Em julho, o gabinete do parlamentar recebeu R$ 123 mil para pagar os 8 funcionários, além do deputado. Como sua licença terminou no dia 20, ele recebeu R$ 17 mil brutos, valor que, após os descontos, ficou em cerca de R$ 13,3 mil.
A situação, complexa do ponto de vista jurídico, envolve regulamentações da Câmara dos Deputados e a interpretação das regras sobre licenças e presença em sessões.
O Contexto da Viagem
Eduardo Bolsonaro solicitou licença do mandato em março para uma viagem de 120 dias, com o objetivo declarado de atuar como lobista nos Estados Unidos contra o que ele e seus aliados consideram “abusos do judiciário brasileiro” e para buscar sanções contra autoridades do Brasil. Durante o período de licença, ele não recebeu salário. No entanto, com o fim licença em 20 de julho, o deputado passou a receber uma remuneração proporcional, mesmo permanecendo fora do país.
A retomada do pagamento do salário de deputado ocorre após a conclusão da licença, com o argumento de que o Congresso estava em recesso até 1º de agosto. A partir dessa data, as faltas de Eduardo Bolsonaro em sessões deliberativas da Câmara passaram a ser contabilizadas.
A Perspectiva Jurídica e as Regras da Câmara
A justificativa para o recebimento do salário, mesmo com o deputado ausente, reside no fato de que o pagamento é vinculado à sua condição de parlamentar eleito, e não diretamente à sua presença física em todas as sessões. As regras da Câmara dos Deputados estabelecem que a ausência injustificada em sessões deliberativas pode levar a descontos na remuneração.
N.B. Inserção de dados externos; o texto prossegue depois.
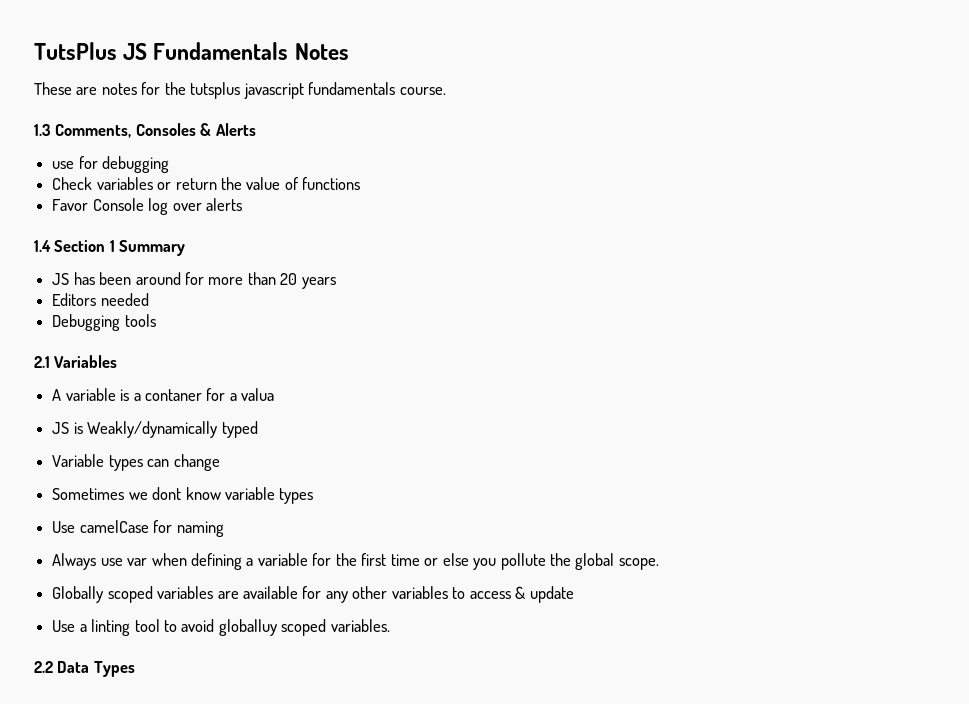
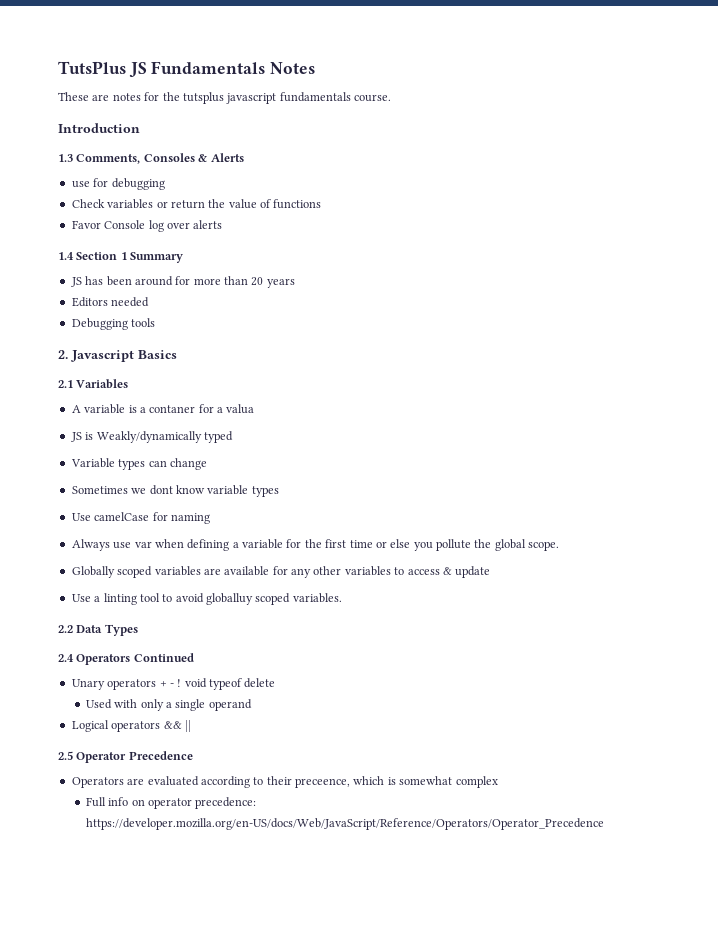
+ Introduction
+ 2. Javascript Basics
+ 2.4 Operators Continued
+ Unary operators + - ! void typeof delete
+ Used with only a single operand
+ Logical operators && ||
+ 2.5 Operator Precedence
+ Operators are evaluated according to their preceence, which is somewhat complex
+ Full info on operator precedence: https://developer.mozilla.org/en-US/docs/Web/JavaScript/Reference/Operators/Operator_Precedence

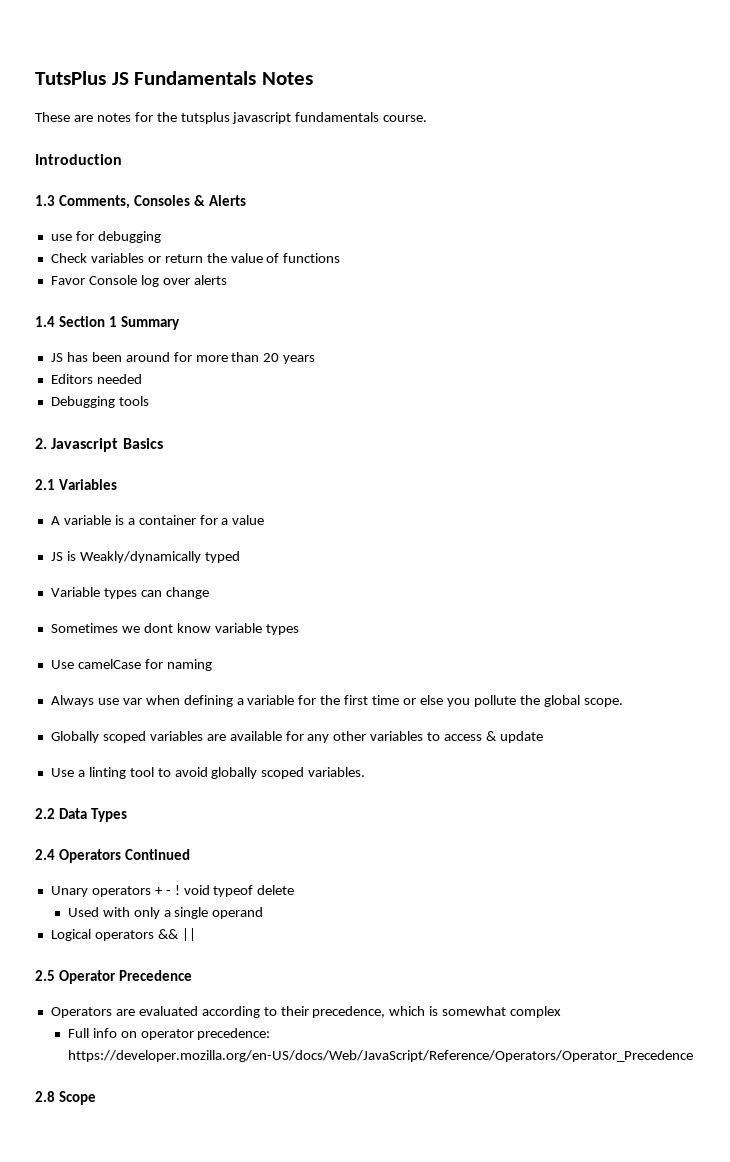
- A variable is a contaner for a valua
+ A variable is a container for a value
- Use a linting tool to avoid globalluy scoped variables.
+ Use a linting tool to avoid globally scoped variables.
- Operators are evaluated according to their preceence, which is somewhat complex
+ Operators are evaluated according to their precedence, which is somewhat complex
+ 2.8 Scope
Contudo, a legislação também prevê o direito a licenças, que podem ser com ou sem remuneração. A questão crucial, neste caso, é que a licença de Eduardo Bolsonaro se encerrou e, a partir de então, suas faltas na Câmara deveriam ser justificadas para evitar descontos. A apuração desses descontos é de responsabilidade da própria Mesa Diretora da Câmara.
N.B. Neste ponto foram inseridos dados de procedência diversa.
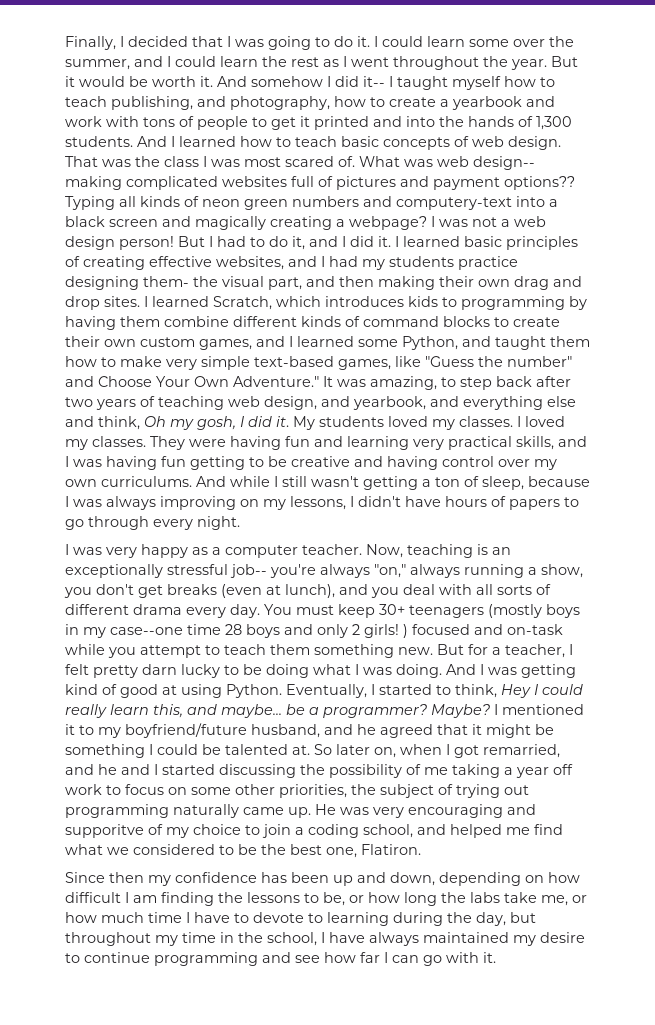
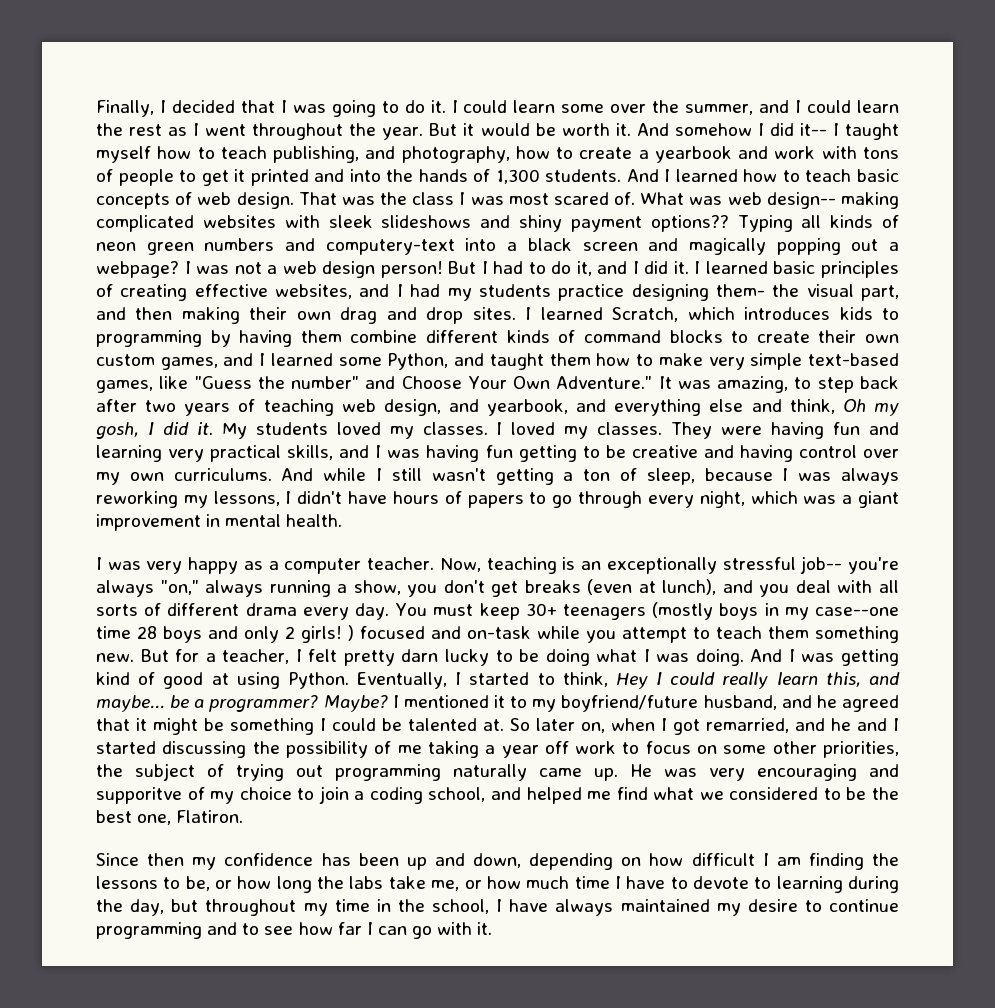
- What was web design-- making complicated websites full of pictures and payment options??
+ What was web design-- making complicated websites with sleek slideshows and shiny payment options??
- Typing all kinds of neon green numbers and computery-text into a black screen and magically creating a webpage?
+ Typing all kinds of neon green numbers and computery-text into a black screen and magically popping out a webpage?
- And while I still wasn't getting a ton of sleep, because I was always improving on my lessons, I didn't have hours of papers to go through every night.
+ And while I still wasn't getting a ton of sleep, because I was always reworking my lessons, I didn't have hours of papers to go through every night, which was a giant improvement in mental health.
- Since then my confidence has been up and down, depending on how difficult I am finding the lessons to be, or how long the labs take me, or how much time I have to devote to learning during the day, but throughout my time in the school, I have always maintained my desire to continue programming and see how far I can go with it.
+ Since then my confidence has been up and down, depending on how difficult I am finding the lessons to be, or how long the labs take me, or how much time I have to devote to learning during the day, but throughout my time in the school, I have always maintained my desire to continue programming and to see how far I can go with it.

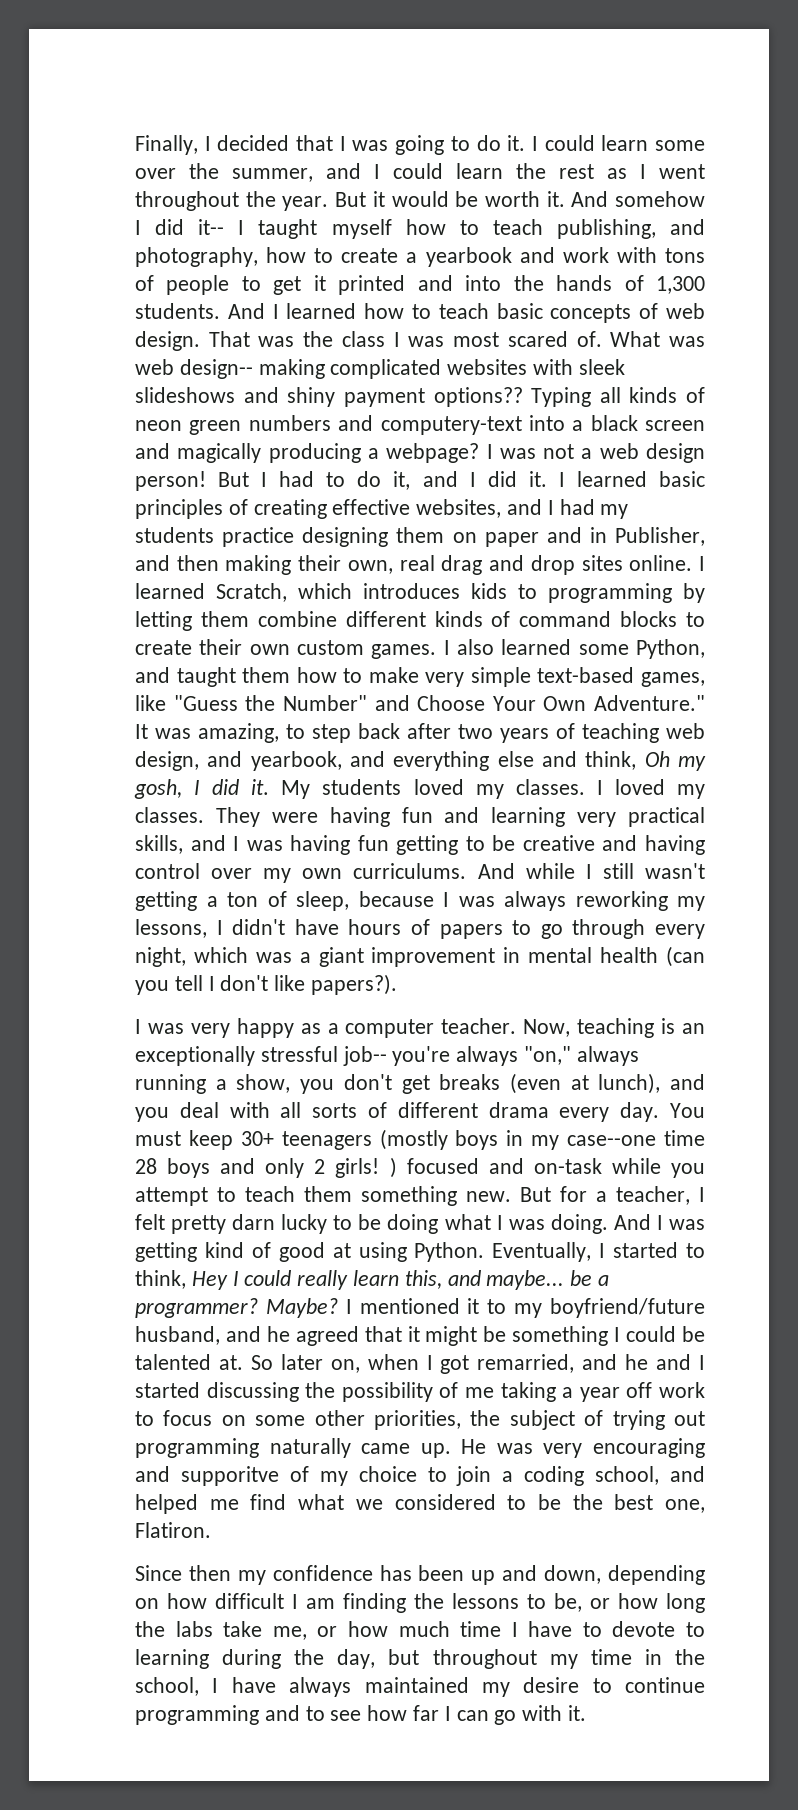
- Typing all kinds of neon green numbers and computery-text into a black screen and magically popping out a webpage?
+ Typing all kinds of neon green numbers and computery-text into a black screen and magically producing a webpage?
- I learned basic principles of creating effective websites, and I had my students practice designing them- the visual part, and then making their own drag and drop sites.
+ I learned basic principles of creating effective websites, and I had my students practice designing them on paper and in Publisher, and then making their own, real drag and drop sites online.
- I learned Scratch, which introduces kids to programming by having them combine different kinds of command blocks to create their own custom games, and I learned some Python, and taught them how to make very simple text-based games, like "Guess the number" and Choose Your Own Adventure."
+ I learned Scratch, which introduces kids to programming by letting them combine different kinds of command blocks to create their own custom games. I also learned some Python, and taught them how to make very simple text-based games, like "Guess the Number" and Choose Your Own Adventure."
- And while I still wasn't getting a ton of sleep, because I was always reworking my lessons, I didn't have hours of papers to go through every night, which was a giant improvement in mental health.
+ And while I still wasn't getting a ton of sleep, because I was always reworking my lessons, I didn't have hours of papers to go through every night, which was a giant improvement in mental health (can you tell I don't like papers?).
Além disso, a Constituição Federal estabelece que um deputado pode perder o mandato se a sua ausência injustificada for superior a um terço das sessões de cada período legislativo. Para manter o cargo, portanto, é preciso um controle rigoroso das faltas.
O Tribunal de Contas da União (TCU) chegou a apurar a ausência do deputado em sessões antes da licença, apontando que deveria haver descontos no salário dele, o que não ocorreu. O caso foi encaminhado para a própria Câmara dos Deputados.
O Bloqueio Judicial e as Novas Acusações
A situação se tornou ainda mais complexa com a decisão do ministro Alexandre de Moraes, do Supremo Tribunal Federal (STF), de determinar o bloqueio dos salários, bens e contas bancárias do parlamentar. A medida foi motivada pela atuação de Eduardo Bolsonaro nos EUA, que, segundo a Procuradoria-Geral da República (PGR), seria uma tentativa de incitar autoridades estrangeiras contra autoridades brasileiras, o que configuraria um ato de obstrução de Justiça.
Com a decisão do STF, o salário de deputado de Eduardo Bolsonaro, embora seja devido, não pode ser acessado por ele diretamente.